Compared with previous research on syntactic and lexical metrics, fewer studies have examined L2 learners’ production at the morphological level. For instance, based on the written argumentative essays collected from the Louvain Corpus of Native English Essays (LOCNESS) and the International Corpus of Learner English (ICLE), Brezina and Pallotti (2019) examined how Morphological Complexity Index (MCI; Pallotti, 2015) varied across English native speaker and advanced English learners. Surprisingly, no statistically significant difference was found on the MCI between native speakers and L2 learners. De Clercq and Housen (2019) investigated how three morphological complexity metrics, namely, Malvern et al.’s (2004) Inflectional Diversity (ID), Pallotti’s (2015) Morphological Complexity Index (MCI), and Horst and Collins’ (2006) Type/Family Ratio (T/F), changed in oral L2 French and L2 English across four proficiency levels. Their results found that those measures could only discriminate between L2 English learners at low proficiency levels. Whereas these studies were certainly informative, the metrics involved only depict one aspect of morphology (i.e., inflectional complexity), leaving derivational complexity underexplored.

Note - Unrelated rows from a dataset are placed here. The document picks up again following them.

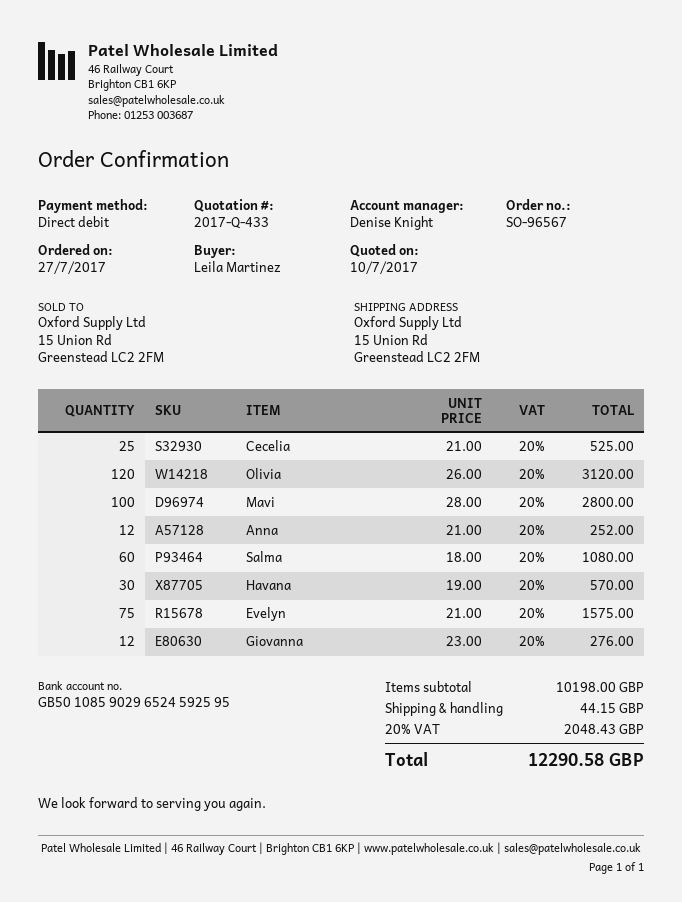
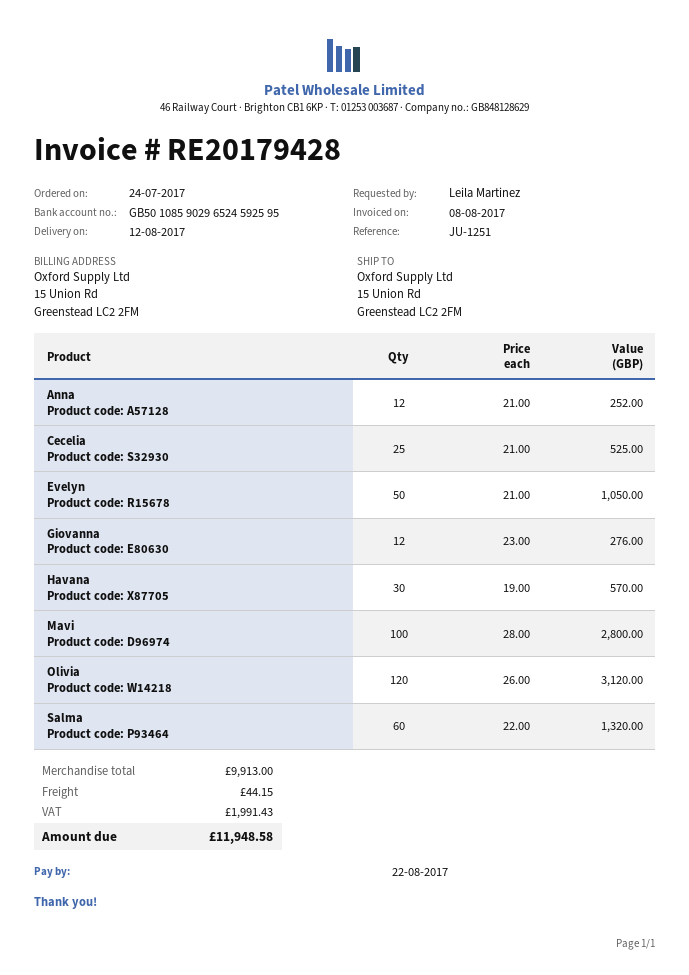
order date: 2017-07-27 -> 2017-07-24
Salma: 60 x 18.00 = 1080.00 -> 60 x 22.00 = 1320.00
Evelyn: 75 x 21.00 = 1575.00 -> 50 x 21.00 = 1050.00
subtotal: 10198.00 -> 9913.00
tax: 2048.43 -> 1991.43
total: 12290.58 -> 11948.58

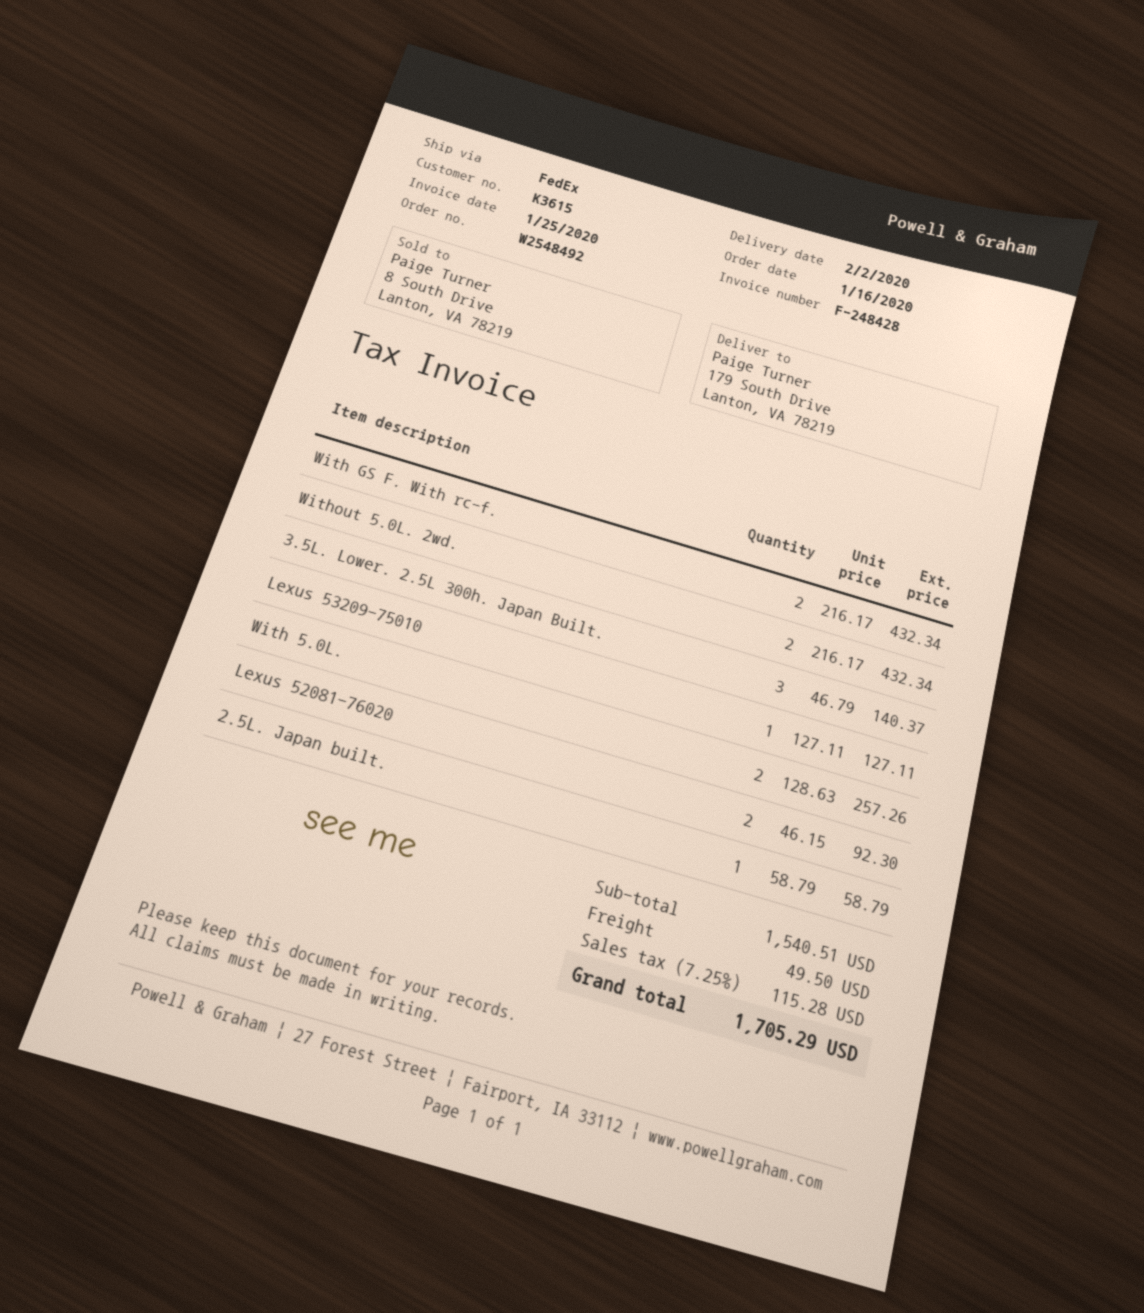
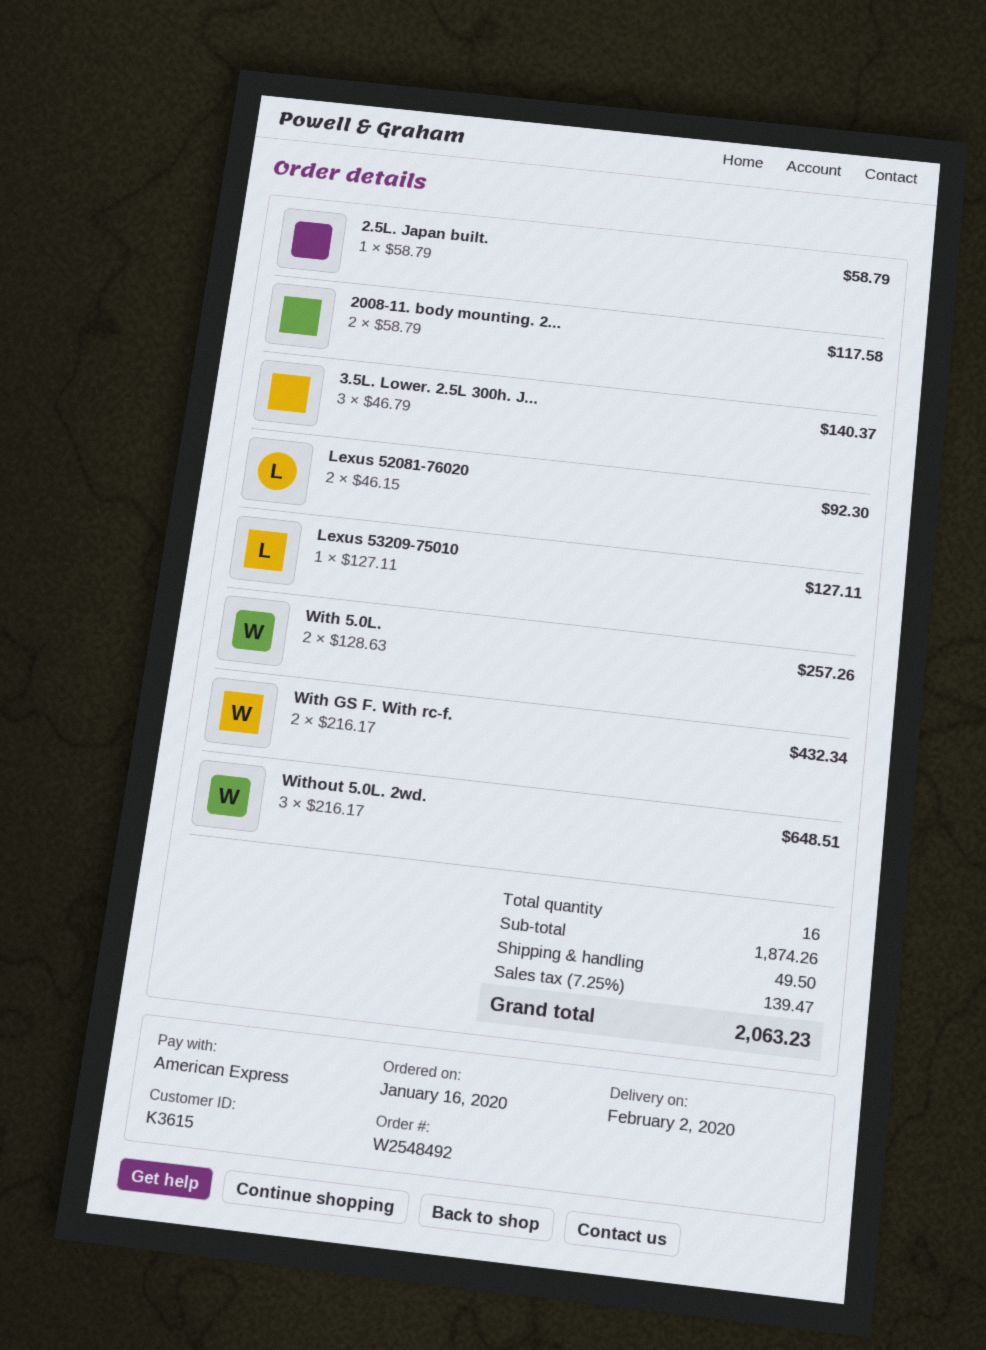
Without 5.0L. 2wd.: 2 x 216.17 = 432.34 -> 3 x 216.17 = 648.51
2008-11. body mounting. 2...: none -> 2 x 58.79 = 117.58
subtotal: 1540.51 -> 1874.26
tax: 7.25% = 115.28 -> 7.25% = 139.47
total: 1705.29 -> 2063.23

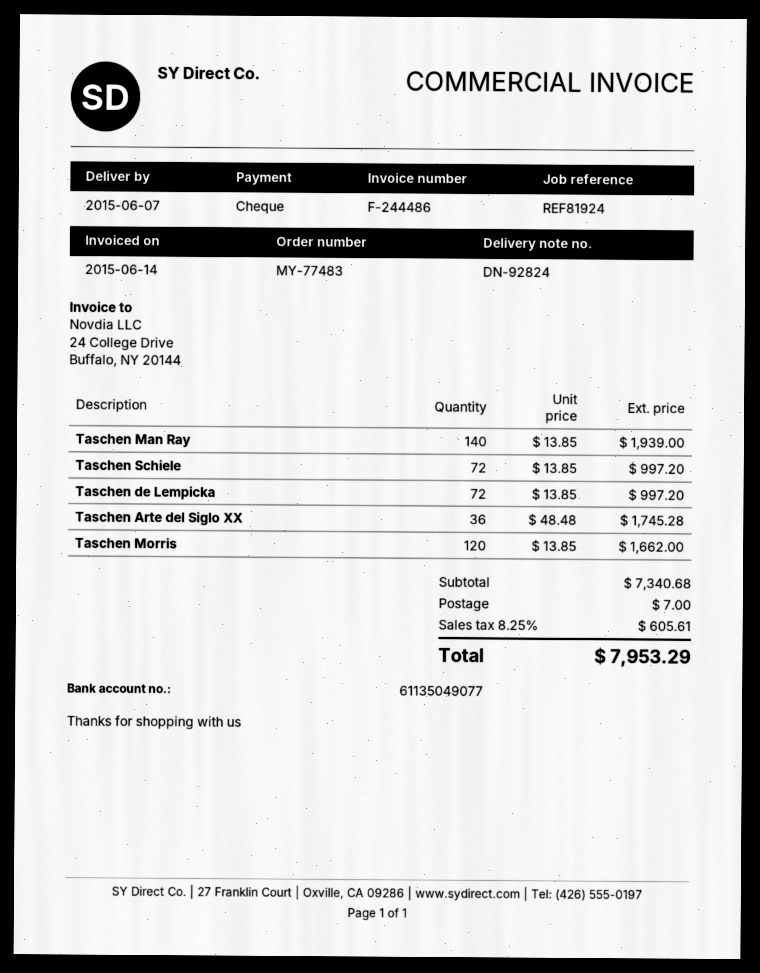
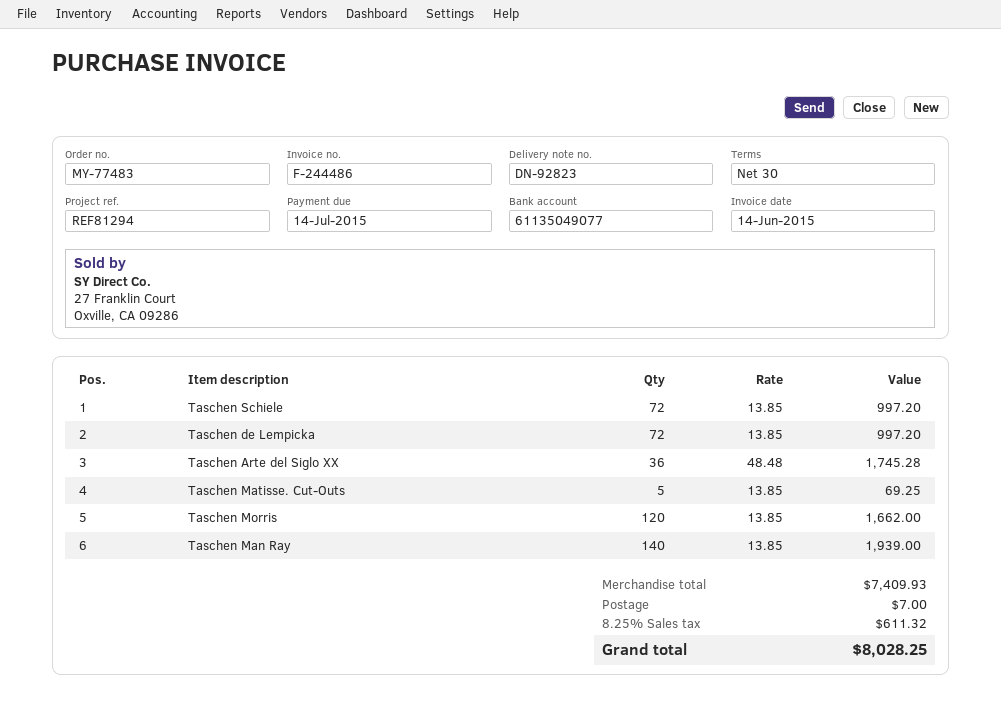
delivery note number: DN-92824 -> DN-92823
reference: REF81924 -> REF81294
Taschen Matisse. Cut-Outs: none -> 5 x 13.85 = 69.25
subtotal: 7340.68 -> 7409.93
tax: 8.25% = 605.61 -> 8.25% = 611.32
total: 7953.29 -> 8028.25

In short, the studies reviewed have provided a rich and varied picture of the relationship between various linguistic complexity metrics and L2 proficiency or production quality. However, most of these studies have fixed their eyes on either lexical or syntactic complexity, with limited empirical studies targeting morphological complexity metrics.

In this respect, we propose to use Kolmogorov complexity, a holistic and operationally convenient approach, which can deal with the three sublevels of linguistic complexity (i.e., overall, morphological and syntactic complexity) simultaneously. In addition, we expect that Kolmogorov complexity may complement the above-mentioned complexity metrics and provide some insightful findings to current literature.

Kolmogorov complexity

Kolmogorov complexity is a concept originating from information theory that deals with defining and quantifying information (Der, 1997). Shannon (1948), who proposed the first quantitative measurement of information, stated that information could be determined according to its uncertainty, or more specifically, the entropy involved in selecting a message from a variety of choices. Founded on the notion of entropy, Kolmogorov complexity is put forward to analyze the information content of a string of words or symbols instead of a range of alternative messages.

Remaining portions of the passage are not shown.